Problem description: Below are the entries; state how many of their lines contain the string "value", and nothing more.

----

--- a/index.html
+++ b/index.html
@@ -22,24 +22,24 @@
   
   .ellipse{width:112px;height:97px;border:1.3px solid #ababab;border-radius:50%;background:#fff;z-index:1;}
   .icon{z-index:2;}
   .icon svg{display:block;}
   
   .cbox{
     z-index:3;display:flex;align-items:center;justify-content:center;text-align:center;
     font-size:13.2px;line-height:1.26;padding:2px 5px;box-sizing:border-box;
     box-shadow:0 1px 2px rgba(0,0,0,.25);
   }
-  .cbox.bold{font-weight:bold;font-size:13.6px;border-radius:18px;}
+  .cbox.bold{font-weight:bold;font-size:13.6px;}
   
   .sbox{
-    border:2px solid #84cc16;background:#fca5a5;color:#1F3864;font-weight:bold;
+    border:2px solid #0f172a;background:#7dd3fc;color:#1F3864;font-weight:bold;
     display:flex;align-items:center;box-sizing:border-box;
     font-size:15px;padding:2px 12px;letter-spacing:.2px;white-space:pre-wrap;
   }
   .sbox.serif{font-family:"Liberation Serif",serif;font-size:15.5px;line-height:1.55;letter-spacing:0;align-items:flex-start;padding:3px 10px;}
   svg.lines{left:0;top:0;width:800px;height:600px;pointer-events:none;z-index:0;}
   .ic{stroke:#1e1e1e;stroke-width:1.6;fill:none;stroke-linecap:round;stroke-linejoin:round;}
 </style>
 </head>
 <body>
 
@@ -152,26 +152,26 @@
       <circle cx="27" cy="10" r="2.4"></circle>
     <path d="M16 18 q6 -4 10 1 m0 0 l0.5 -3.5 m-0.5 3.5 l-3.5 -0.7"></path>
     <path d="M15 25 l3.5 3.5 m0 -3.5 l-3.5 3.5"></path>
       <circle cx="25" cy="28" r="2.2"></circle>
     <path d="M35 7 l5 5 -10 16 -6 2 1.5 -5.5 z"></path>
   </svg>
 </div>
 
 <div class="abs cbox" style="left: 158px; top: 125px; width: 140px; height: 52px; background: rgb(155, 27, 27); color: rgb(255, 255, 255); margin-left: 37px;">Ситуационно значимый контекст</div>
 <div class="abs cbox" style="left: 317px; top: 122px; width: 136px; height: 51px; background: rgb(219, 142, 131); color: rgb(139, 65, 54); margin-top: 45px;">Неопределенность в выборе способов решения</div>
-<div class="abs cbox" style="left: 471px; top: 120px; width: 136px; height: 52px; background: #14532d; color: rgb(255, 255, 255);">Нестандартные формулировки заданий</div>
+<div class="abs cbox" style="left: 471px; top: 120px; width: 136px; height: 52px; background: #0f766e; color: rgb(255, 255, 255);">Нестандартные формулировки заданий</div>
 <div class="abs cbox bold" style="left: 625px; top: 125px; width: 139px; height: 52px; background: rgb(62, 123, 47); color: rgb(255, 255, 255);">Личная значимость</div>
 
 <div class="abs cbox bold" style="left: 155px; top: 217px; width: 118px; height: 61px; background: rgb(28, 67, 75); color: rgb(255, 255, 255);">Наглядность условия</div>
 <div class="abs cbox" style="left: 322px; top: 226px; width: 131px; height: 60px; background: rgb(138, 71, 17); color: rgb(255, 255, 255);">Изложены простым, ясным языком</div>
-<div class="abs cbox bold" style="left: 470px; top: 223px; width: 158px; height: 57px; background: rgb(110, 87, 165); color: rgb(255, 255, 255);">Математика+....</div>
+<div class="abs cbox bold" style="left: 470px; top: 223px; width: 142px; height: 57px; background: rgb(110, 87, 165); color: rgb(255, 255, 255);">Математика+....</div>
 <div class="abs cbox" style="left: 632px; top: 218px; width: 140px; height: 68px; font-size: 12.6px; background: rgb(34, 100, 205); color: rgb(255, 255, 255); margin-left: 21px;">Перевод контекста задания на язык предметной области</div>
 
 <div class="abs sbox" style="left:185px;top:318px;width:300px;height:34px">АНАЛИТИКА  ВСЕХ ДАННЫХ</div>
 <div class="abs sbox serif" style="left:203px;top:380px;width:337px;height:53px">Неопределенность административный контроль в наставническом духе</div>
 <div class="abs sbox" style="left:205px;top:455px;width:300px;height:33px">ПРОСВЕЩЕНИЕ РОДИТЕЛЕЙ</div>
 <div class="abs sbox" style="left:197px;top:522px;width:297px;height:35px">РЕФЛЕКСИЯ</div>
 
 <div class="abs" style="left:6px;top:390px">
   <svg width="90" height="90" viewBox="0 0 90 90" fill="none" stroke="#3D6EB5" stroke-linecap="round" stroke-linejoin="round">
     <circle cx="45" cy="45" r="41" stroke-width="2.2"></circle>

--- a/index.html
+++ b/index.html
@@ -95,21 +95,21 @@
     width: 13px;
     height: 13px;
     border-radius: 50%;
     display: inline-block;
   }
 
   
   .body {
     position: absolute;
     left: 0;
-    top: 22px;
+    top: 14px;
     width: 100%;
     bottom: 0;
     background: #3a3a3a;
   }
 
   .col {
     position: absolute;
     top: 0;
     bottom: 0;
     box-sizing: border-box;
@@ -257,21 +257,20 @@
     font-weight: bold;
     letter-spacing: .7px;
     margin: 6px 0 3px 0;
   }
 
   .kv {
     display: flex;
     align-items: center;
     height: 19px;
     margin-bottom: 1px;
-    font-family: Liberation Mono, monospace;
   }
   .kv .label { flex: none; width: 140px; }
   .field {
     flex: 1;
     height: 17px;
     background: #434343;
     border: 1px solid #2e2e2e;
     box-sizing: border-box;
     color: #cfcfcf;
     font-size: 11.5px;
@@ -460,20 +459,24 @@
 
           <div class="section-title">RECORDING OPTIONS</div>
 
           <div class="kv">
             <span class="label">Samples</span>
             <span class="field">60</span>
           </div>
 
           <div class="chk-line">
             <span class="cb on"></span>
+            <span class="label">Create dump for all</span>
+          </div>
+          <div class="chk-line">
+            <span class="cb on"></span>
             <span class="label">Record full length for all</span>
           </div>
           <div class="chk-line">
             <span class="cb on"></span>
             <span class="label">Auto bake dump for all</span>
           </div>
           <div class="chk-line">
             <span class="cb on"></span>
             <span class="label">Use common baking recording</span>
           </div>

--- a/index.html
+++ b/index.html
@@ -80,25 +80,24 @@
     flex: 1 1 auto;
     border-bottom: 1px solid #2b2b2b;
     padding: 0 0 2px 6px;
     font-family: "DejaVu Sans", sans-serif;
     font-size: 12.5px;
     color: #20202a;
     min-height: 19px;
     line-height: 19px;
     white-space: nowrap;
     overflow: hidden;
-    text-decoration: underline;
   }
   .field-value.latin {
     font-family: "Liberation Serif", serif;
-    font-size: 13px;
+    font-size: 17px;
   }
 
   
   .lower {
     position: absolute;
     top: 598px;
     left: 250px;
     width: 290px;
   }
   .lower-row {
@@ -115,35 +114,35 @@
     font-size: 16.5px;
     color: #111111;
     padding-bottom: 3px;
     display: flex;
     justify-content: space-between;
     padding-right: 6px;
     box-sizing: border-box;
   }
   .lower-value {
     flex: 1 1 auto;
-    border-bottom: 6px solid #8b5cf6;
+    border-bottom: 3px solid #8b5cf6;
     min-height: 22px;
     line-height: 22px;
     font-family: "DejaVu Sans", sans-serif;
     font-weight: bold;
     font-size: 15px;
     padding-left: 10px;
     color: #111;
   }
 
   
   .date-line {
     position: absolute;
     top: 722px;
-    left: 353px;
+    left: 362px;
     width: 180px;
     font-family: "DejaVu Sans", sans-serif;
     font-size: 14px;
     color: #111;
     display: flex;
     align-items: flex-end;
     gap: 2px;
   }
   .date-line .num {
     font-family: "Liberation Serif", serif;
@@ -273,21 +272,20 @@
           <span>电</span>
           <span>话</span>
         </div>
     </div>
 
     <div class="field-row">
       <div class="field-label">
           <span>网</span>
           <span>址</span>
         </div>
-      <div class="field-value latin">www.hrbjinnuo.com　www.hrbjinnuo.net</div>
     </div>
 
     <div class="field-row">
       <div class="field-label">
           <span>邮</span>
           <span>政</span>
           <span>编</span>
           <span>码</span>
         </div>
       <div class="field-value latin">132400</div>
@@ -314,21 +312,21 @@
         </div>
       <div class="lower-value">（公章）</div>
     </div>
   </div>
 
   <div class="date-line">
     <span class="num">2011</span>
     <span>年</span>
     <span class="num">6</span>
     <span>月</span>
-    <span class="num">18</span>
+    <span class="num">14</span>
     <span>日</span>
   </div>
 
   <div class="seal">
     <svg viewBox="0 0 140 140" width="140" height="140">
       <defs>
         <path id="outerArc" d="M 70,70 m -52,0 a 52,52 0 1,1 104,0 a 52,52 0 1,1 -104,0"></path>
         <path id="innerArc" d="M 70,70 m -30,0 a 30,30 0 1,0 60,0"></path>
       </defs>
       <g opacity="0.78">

----

Final answer: 5